The couple who met at aged five that have been together ever since



They met as five-year-old schoolchildren in 1929 and have been together almost constantly ever since.

But in a union that has spanned nine decades and survived the Second World War, Jim Hadwin and his wife Moira have managed to avoid a single row.

Retired firefighter Jim, 85, said: 'We have all been rock-solid since the very first day, we always knew it was going to last.

'We have spent our lives together but I wouldn't change a thing.

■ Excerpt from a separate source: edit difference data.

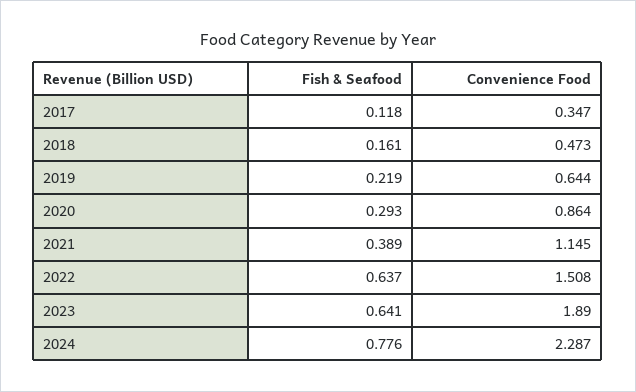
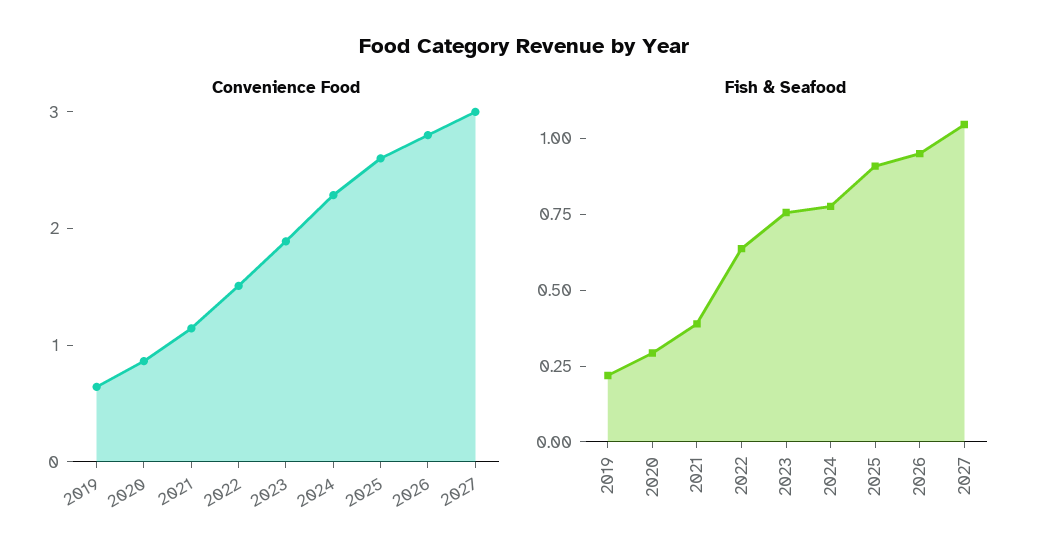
Fish & Seafood, 2017: 0.118 -> none
Convenience Food, 2017: 0.347 -> none
Fish & Seafood, 2018: 0.161 -> none
Convenience Food, 2018: 0.473 -> none
Fish & Seafood, 2023: 0.641 -> 0.75
Convenience Food, 2025: none -> 2.6
Convenience Food, 2026: none -> 2.8
Convenience Food, 2027: none -> 3
Fish & Seafood, 2025: none -> 0.9
Fish & Seafood, 2026: none -> 0.95
Fish & Seafood, 2027: none -> 1.05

We still make each other laugh and we are still grateful to have spent our lives together.

'We are very similar but we argue like any couple but we get on tremendously and we know it would be silly to fall out over silly things.

'Moira is a very reasonable, patient person and it doesn't bear thinking about what my life would be like if I hadn't met Moira.

'Every day has been lovely with Moira, I wouldn't change a thing.'

After spending two years in the same class at Kings Street School, Spennymoor, County Durham, Moira was moved to a nearby girl's school separating her from her future husband for one of the only times in her life.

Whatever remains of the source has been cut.